_Exercise description_. Leave the pictures out and give every entry again exactly.

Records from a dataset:
>>

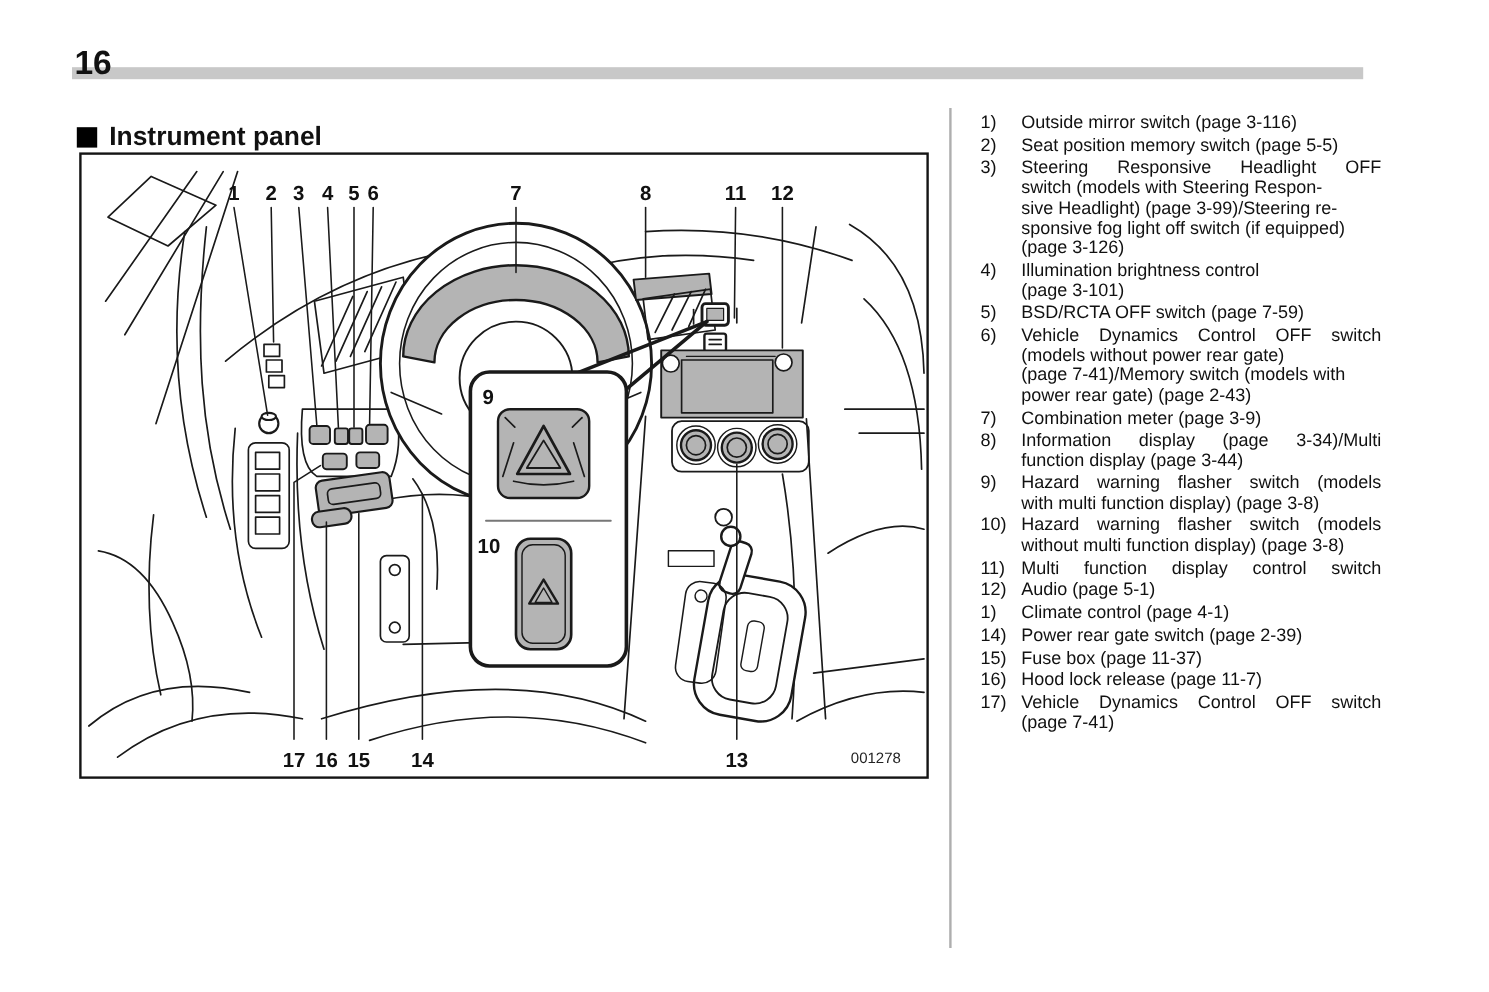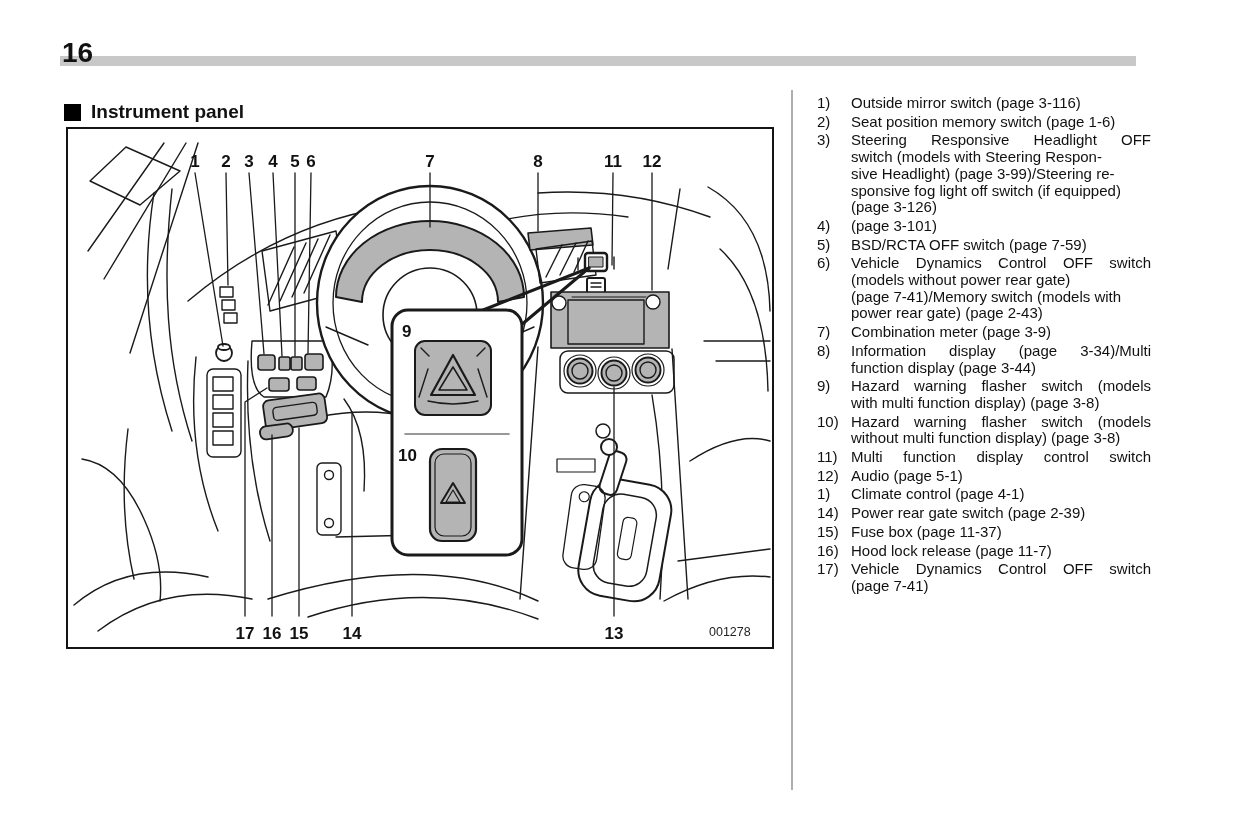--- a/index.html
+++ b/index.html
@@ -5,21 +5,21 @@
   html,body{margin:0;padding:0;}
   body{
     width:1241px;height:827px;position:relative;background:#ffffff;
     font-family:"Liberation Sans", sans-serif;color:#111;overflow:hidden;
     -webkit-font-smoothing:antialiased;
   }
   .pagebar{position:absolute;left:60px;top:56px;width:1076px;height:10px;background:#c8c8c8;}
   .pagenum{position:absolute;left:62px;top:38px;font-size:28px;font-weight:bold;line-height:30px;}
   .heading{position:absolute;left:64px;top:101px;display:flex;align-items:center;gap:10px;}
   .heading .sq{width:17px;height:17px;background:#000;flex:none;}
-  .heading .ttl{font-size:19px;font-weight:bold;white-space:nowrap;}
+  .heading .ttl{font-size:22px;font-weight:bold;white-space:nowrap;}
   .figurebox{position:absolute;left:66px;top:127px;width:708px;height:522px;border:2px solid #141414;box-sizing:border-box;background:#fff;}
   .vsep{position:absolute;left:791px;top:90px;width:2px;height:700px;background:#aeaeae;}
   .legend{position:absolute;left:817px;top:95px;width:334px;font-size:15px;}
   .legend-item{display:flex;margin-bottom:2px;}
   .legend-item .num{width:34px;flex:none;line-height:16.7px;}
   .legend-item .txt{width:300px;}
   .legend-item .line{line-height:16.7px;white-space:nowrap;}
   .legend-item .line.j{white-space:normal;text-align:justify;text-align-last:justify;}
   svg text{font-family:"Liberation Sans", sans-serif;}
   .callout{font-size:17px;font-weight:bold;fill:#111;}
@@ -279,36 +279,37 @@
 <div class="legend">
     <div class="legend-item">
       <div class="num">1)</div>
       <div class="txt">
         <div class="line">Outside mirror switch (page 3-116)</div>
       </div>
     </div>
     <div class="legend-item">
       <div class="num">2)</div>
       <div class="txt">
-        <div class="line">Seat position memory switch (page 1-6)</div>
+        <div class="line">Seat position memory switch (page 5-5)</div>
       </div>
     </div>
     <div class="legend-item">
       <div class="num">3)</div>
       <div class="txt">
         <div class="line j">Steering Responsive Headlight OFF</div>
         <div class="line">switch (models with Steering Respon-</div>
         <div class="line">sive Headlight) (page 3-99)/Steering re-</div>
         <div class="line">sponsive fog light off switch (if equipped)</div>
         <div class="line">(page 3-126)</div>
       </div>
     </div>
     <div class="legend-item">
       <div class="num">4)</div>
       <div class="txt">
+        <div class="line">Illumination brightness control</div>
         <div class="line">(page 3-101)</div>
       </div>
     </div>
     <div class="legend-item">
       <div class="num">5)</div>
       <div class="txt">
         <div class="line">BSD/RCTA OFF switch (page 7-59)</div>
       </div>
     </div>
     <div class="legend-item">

<<

_Solution for this task_.
--- a/index.html
+++ b/index.html
@@ -5,21 +5,21 @@
   html,body{margin:0;padding:0;}
   body{
     width:1241px;height:827px;position:relative;background:#ffffff;
     font-family:"Liberation Sans", sans-serif;color:#111;overflow:hidden;
     -webkit-font-smoothing:antialiased;
   }
   .pagebar{position:absolute;left:60px;top:56px;width:1076px;height:10px;background:#c8c8c8;}
   .pagenum{position:absolute;left:62px;top:38px;font-size:28px;font-weight:bold;line-height:30px;}
   .heading{position:absolute;left:64px;top:101px;display:flex;align-items:center;gap:10px;}
   .heading .sq{width:17px;height:17px;background:#000;flex:none;}
-  .heading .ttl{font-size:19px;font-weight:bold;white-space:nowrap;}
+  .heading .ttl{font-size:22px;font-weight:bold;white-space:nowrap;}
   .figurebox{position:absolute;left:66px;top:127px;width:708px;height:522px;border:2px solid #141414;box-sizing:border-box;background:#fff;}
   .vsep{position:absolute;left:791px;top:90px;width:2px;height:700px;background:#aeaeae;}
   .legend{position:absolute;left:817px;top:95px;width:334px;font-size:15px;}
   .legend-item{display:flex;margin-bottom:2px;}
   .legend-item .num{width:34px;flex:none;line-height:16.7px;}
   .legend-item .txt{width:300px;}
   .legend-item .line{line-height:16.7px;white-space:nowrap;}
   .legend-item .line.j{white-space:normal;text-align:justify;text-align-last:justify;}
   svg text{font-family:"Liberation Sans", sans-serif;}
   .callout{font-size:17px;font-weight:bold;fill:#111;}
@@ -279,36 +279,37 @@
 <div class="legend">
     <div class="legend-item">
       <div class="num">1)</div>
       <div class="txt">
         <div class="line">Outside mirror switch (page 3-116)</div>
       </div>
     </div>
     <div class="legend-item">
       <div class="num">2)</div>
       <div class="txt">
-        <div class="line">Seat position memory switch (page 1-6)</div>
+        <div class="line">Seat position memory switch (page 5-5)</div>
       </div>
     </div>
     <div class="legend-item">
       <div class="num">3)</div>
       <div class="txt">
         <div class="line j">Steering Responsive Headlight OFF</div>
         <div class="line">switch (models with Steering Respon-</div>
         <div class="line">sive Headlight) (page 3-99)/Steering re-</div>
         <div class="line">sponsive fog light off switch (if equipped)</div>
         <div class="line">(page 3-126)</div>
       </div>
     </div>
     <div class="legend-item">
       <div class="num">4)</div>
       <div class="txt">
+        <div class="line">Illumination brightness control</div>
         <div class="line">(page 3-101)</div>
       </div>
     </div>
     <div class="legend-item">
       <div class="num">5)</div>
       <div class="txt">
         <div class="line">BSD/RCTA OFF switch (page 7-59)</div>
       </div>
     </div>
     <div class="legend-item">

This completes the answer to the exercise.